Pertanyaan mendesaknya: Di mana kita dapat menemukan ketenangan sejati yang tidak tergantung pada kondisi eksternal?
Buku bestseller internasional “The Things You Can See Only When You Slow Down” karya Haemin Sunim, seorang guru Zen Buddhis Korea, menawarkan jawaban yang mengejutkan: “Lambatkanlah dirimu.” Yang lebih mengejutkan lagi, pesan utama buku ini bersesuaian secara profund dengan ajaran Islam tentang ketenangan hati (qalbun salim).
Haemin Sunim menulis:
“Kita bergegas melalui hidup tanpa benar-benar hidup. Kita begitu sibuk melakukan sehingga lupa mengalami.”
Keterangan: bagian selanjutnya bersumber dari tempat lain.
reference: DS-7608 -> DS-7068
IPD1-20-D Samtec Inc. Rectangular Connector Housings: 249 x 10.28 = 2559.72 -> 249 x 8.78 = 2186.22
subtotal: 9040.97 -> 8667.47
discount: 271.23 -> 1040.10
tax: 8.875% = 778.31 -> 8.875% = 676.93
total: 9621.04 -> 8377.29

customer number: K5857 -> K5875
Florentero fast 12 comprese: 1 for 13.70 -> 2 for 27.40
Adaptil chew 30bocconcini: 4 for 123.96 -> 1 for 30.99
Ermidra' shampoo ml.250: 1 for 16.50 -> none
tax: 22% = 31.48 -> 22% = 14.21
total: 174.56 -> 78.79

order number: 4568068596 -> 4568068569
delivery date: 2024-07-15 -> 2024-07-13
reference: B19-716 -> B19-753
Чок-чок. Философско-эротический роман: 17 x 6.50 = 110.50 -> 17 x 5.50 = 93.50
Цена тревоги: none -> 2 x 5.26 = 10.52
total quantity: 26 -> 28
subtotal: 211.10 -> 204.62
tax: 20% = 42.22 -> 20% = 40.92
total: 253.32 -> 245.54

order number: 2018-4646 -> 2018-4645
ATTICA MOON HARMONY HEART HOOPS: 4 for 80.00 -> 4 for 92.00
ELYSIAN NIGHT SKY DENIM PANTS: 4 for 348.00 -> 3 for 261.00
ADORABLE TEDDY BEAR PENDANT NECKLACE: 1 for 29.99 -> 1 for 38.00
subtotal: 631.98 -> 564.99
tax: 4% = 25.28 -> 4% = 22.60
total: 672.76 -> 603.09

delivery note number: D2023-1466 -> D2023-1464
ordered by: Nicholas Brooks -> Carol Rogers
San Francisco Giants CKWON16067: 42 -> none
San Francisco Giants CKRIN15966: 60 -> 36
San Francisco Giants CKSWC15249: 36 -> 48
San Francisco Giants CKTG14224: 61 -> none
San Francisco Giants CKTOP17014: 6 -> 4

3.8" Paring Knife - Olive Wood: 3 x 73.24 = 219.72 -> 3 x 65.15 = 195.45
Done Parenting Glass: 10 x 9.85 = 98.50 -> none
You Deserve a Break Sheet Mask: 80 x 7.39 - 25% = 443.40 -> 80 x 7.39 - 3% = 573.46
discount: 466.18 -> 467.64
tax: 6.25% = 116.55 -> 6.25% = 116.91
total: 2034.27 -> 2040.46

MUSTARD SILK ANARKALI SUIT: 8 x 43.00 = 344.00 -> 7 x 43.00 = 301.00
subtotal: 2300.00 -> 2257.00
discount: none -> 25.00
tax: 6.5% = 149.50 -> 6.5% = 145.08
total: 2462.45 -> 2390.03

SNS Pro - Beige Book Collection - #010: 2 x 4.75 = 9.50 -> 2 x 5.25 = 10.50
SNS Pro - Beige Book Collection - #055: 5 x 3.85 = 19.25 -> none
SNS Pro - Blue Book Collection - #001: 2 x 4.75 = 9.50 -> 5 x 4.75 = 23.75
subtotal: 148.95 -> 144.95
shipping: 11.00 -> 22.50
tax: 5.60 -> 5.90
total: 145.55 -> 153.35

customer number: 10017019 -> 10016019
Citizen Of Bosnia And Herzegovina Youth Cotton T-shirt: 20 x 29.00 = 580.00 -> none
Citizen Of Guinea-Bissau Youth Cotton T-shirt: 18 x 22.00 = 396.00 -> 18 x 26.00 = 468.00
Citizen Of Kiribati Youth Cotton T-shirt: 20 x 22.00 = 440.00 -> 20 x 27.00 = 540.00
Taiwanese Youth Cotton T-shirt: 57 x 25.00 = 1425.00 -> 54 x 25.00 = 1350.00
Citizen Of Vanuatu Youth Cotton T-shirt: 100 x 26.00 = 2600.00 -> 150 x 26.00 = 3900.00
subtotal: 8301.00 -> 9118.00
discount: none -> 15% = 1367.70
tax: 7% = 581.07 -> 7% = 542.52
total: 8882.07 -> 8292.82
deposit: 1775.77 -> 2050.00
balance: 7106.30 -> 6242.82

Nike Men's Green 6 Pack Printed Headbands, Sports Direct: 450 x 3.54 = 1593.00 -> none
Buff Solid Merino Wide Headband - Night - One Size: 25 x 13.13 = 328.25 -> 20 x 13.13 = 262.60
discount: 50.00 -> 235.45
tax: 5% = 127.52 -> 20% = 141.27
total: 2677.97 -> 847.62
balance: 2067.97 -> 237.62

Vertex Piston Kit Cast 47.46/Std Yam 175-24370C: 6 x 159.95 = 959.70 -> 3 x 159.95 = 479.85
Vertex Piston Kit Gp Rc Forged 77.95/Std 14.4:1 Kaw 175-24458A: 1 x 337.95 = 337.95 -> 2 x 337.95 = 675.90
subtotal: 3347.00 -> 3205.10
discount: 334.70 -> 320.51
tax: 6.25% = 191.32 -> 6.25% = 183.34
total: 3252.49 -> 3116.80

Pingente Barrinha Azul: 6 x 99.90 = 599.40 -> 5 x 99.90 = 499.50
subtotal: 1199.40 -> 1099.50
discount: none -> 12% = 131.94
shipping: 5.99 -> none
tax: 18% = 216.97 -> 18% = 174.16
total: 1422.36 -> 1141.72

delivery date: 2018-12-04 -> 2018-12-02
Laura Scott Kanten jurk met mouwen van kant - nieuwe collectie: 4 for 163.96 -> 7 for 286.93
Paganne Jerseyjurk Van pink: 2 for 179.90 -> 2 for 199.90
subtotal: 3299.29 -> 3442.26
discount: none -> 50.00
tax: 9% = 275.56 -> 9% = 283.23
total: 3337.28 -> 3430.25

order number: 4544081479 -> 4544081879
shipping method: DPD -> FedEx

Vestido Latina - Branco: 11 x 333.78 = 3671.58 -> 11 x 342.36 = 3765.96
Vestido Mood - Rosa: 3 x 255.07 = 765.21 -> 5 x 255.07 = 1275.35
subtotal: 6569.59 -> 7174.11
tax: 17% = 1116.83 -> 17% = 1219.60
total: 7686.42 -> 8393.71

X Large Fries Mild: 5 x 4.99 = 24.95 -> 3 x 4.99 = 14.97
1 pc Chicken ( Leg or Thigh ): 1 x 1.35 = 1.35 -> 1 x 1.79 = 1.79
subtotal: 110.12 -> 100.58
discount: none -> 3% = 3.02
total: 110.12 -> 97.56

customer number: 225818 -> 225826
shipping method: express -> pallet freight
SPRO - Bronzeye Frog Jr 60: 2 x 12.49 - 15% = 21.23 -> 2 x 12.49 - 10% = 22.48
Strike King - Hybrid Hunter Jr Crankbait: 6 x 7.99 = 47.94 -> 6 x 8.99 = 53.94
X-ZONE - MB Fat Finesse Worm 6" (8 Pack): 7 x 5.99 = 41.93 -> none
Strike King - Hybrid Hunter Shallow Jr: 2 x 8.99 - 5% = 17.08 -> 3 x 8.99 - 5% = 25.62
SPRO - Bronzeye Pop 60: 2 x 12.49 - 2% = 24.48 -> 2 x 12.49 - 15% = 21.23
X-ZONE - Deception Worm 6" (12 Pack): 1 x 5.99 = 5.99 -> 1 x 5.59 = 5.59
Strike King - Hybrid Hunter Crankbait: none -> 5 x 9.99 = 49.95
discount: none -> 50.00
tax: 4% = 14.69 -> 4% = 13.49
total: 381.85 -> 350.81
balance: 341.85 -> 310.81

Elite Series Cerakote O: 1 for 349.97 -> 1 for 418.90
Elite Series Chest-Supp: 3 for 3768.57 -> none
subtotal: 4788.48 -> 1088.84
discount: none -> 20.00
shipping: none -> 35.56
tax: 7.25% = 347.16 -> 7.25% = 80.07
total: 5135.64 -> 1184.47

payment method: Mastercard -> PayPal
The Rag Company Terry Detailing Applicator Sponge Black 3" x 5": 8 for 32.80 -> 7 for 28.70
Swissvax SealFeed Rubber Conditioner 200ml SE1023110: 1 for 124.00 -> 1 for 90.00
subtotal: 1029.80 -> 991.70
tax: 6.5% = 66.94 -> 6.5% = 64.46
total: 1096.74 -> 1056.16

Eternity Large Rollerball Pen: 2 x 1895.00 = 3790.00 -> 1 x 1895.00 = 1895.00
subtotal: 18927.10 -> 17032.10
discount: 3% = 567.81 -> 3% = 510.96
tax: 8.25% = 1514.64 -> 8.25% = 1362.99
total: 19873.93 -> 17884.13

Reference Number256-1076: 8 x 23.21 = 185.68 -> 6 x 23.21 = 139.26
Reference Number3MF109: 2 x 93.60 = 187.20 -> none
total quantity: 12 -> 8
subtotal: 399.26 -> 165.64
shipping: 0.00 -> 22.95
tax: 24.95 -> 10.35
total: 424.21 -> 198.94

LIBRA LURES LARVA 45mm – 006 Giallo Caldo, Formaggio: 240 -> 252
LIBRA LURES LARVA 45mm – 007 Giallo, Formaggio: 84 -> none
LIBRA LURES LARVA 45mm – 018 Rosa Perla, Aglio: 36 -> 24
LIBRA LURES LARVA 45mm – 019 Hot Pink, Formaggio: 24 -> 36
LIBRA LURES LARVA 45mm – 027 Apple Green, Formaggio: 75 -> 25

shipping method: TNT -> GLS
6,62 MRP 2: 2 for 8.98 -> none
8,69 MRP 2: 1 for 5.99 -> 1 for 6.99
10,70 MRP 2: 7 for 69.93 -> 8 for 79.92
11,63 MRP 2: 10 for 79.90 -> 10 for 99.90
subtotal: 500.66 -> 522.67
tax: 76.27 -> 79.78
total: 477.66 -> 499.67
Ini mengingatkan kita pada firman Allah SWT:
“Dan kehidupan dunia tidak lain hanyalah kesenangan yang memperdaya.” (QS. Ali Imran: 185)
Buku ini, walau berasal dari tradisi Buddhis, tidak berbicara tentang theology melainkan universal human experience. Ia berbicara tentang mengelola pikiran, emosi, dan hubungan – hal-hal yang juga menjadi perhatian utama dalam Islam untuk membentuk muslim yang produktif tanpa kehilangan jiwa.
Tiga Pilar Ketenangan: Antara Nasihat Haemin Sunim dan Tuntunan Abadi Islam
Buku Haemin Sunim memecah ketenangan menjadi beberapa prinsip praktis yang sangat selaras dengan ajaran Islam.
1. Jeda: Melawan Budaya “Hustle Culture” ala Indonesia Budaya”grind” atau ” hustle culture” yang diagung-agungkan di media sosial adalah racun bagi jiwa. Ia menciptakan ilusi bahwa kita harus produktif 24/7. Haemin mengajak kita untuk berani berhenti.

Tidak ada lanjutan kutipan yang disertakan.